どうでもいいですけど、このコーヒーって普通に考えてやっばり兄さんが淹れたんでしょうね? 実の妹であるわたしにはコーヒーどころか水一杯だっていれてくれたことなんかないくせに。
「なにグズグズしてやがったんだ、麻幌! 待ちくたびれたぞ。あの程度の坂道を上ってくるのにどれだけ時間をかけてるんだ?」
「……すみませんね! バイクで楽して帰ってきた誰かさんたちと違って、わたしはあの心臓破りの坂を二本の足だけでコツコツと上ってきたものですから!」
わたしはイヤミたっぷりの口ぶりで吐き捨てるように言いましたが、残念ながら兄さんはこの程度の皮肉で恐れ入るような可愛げのあるタマではありません。兄さんはさりげなくも図々しく渋谷さんの隣に腰掛けると、わたしに向けては偉そうにあごなどをしゃくって見せます。
「さて、早速だが麻幌。
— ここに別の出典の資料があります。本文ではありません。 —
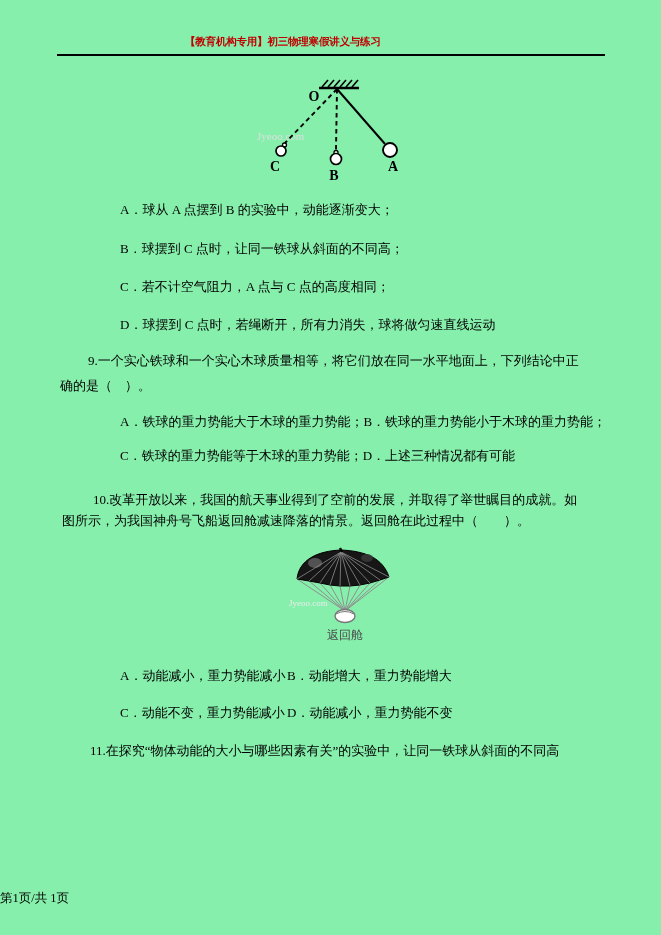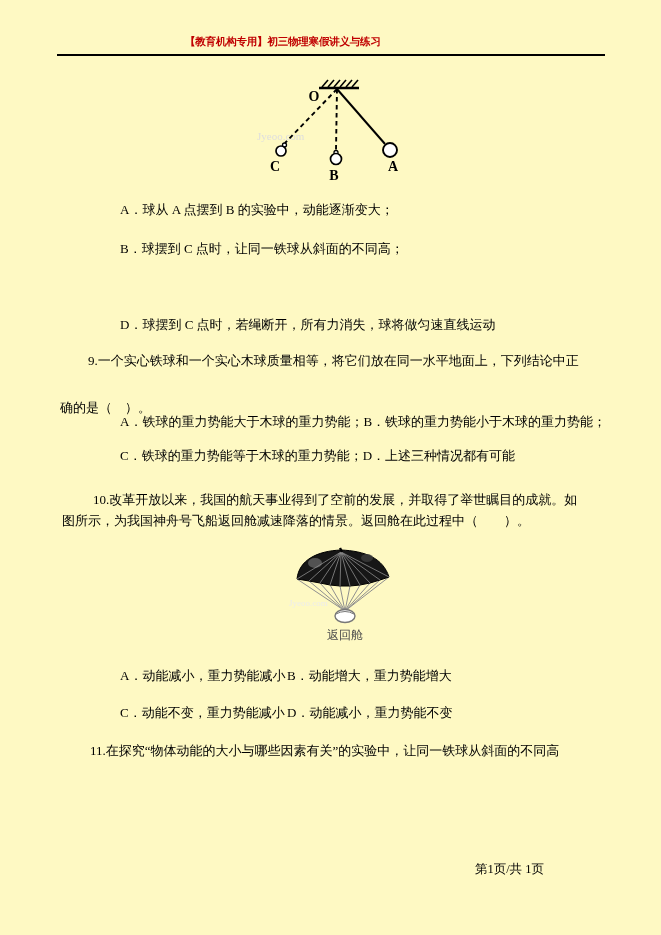"【教育机构专用】初三物理寒假讲义与练习" .page { background: #fef9c3 -> #86efac }
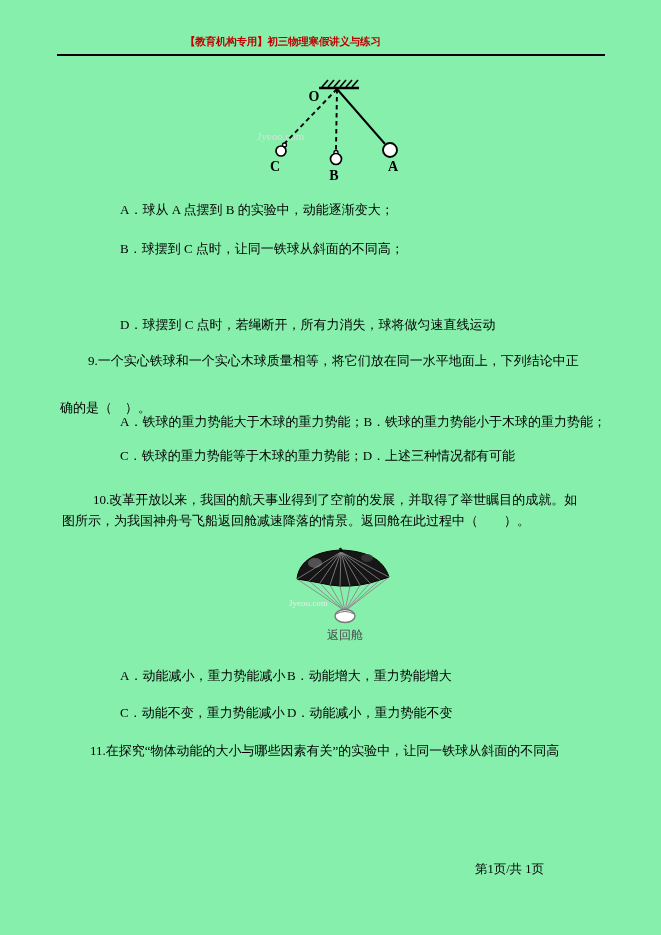"C．若不计空气阻力，A 点与 C 点的高度相同；" div.t { html: none -> <div>C．若不计空气阻力，A 点与 C 点的高度相同；</div> }
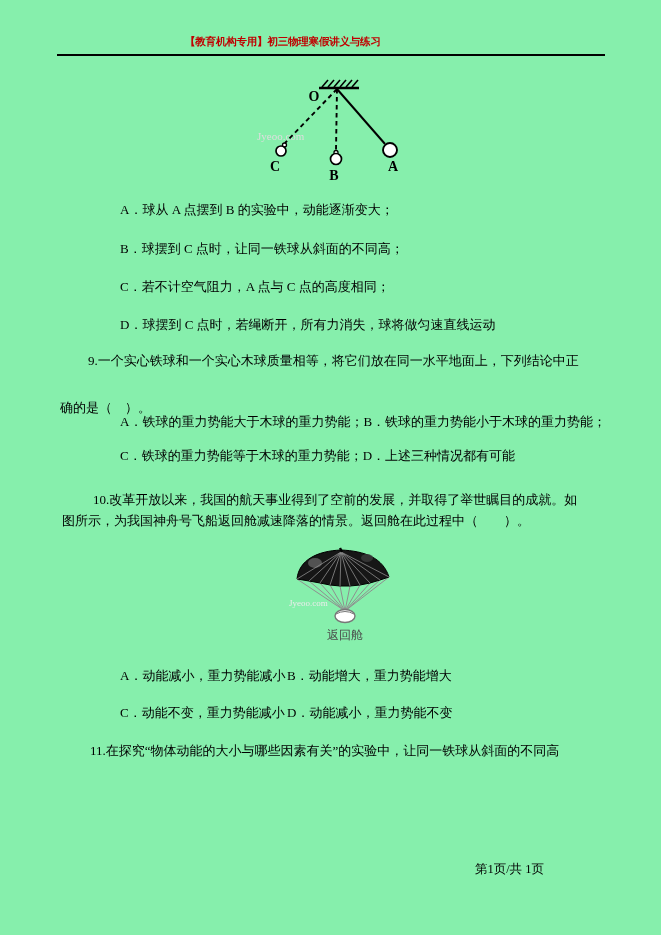"确的是（ ）。" div.t { top: 400px -> 378px }
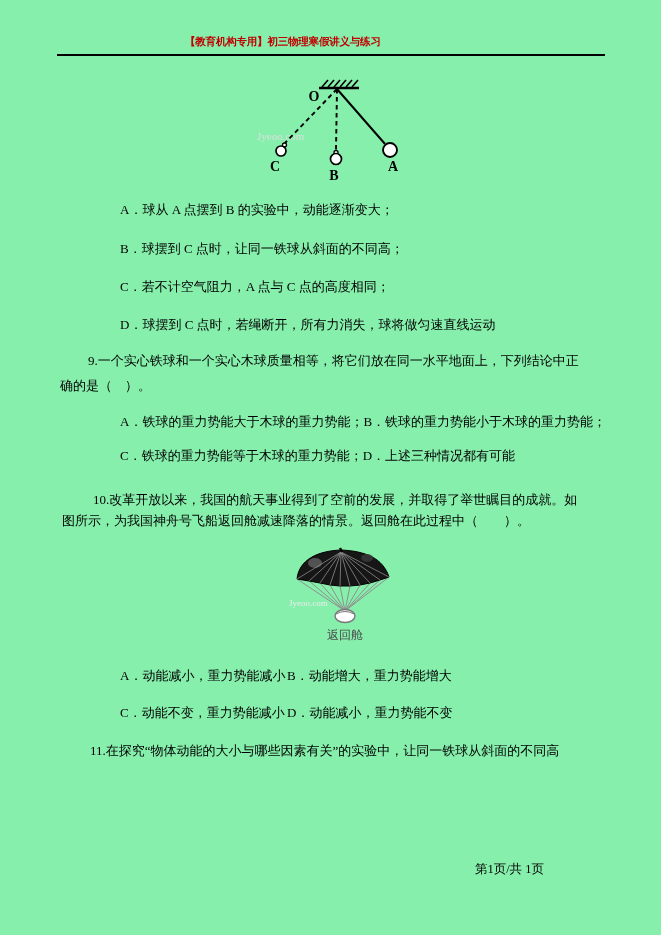"第1页/共 1页" .footer { text-align: right -> left; top: 861px -> 890px }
詳しい話を聞かせてもらおうか」
「ちょ、ちょっと休ませてくださいよ。わたしはいま滅茶苦茶疲れているんですから!」
「バカ野郎! そんな悠長なことを言ってる場合か。俺の駿介たんがどこの馬の骨とも知れない女にたぶらかされ、もてあそばれてるかもしれないって時に!!」
右の挙を強く握り締め、下口唇をぎゅっと噛みながら、兄さんは牛乳がたっぷりしみこんだ雑巾の臭いを嗅いだ犬みたいな表情を浮かべて、うめくような声をあげました。
「……『俺の』? 駿介『たん』?」
兄さんの言葉を聞いた渋谷さんは目を蜜蜂の巣のような八角形にしながら、わたしと兄さんの顔を交互に見やり、呆けた口ぶりで声をあげました。
ああ。そう言えば彼女にはまだ言っていませんでしたねと思い出し、わたしはおもむろにうなずいてから説明のため口を開きます。
「そうなんですよ、渋谷さん。兄さんは以前から自分の実の弟である駿介のことを、恥ずかしげもなく駿介たんなんて呼びかたをしているんです。おかしいですよね?」
「うん。おかしい」
わたしの正論に、大きく首肯しながら、間髪を入れずそのように応える渋谷さんでした。しかしわたしが『そうでしょう?』と勝ち誇って鼻を鳴らす前に、彼女は真面目な表情を浮かべたまま、さらに言葉を続けたのでした。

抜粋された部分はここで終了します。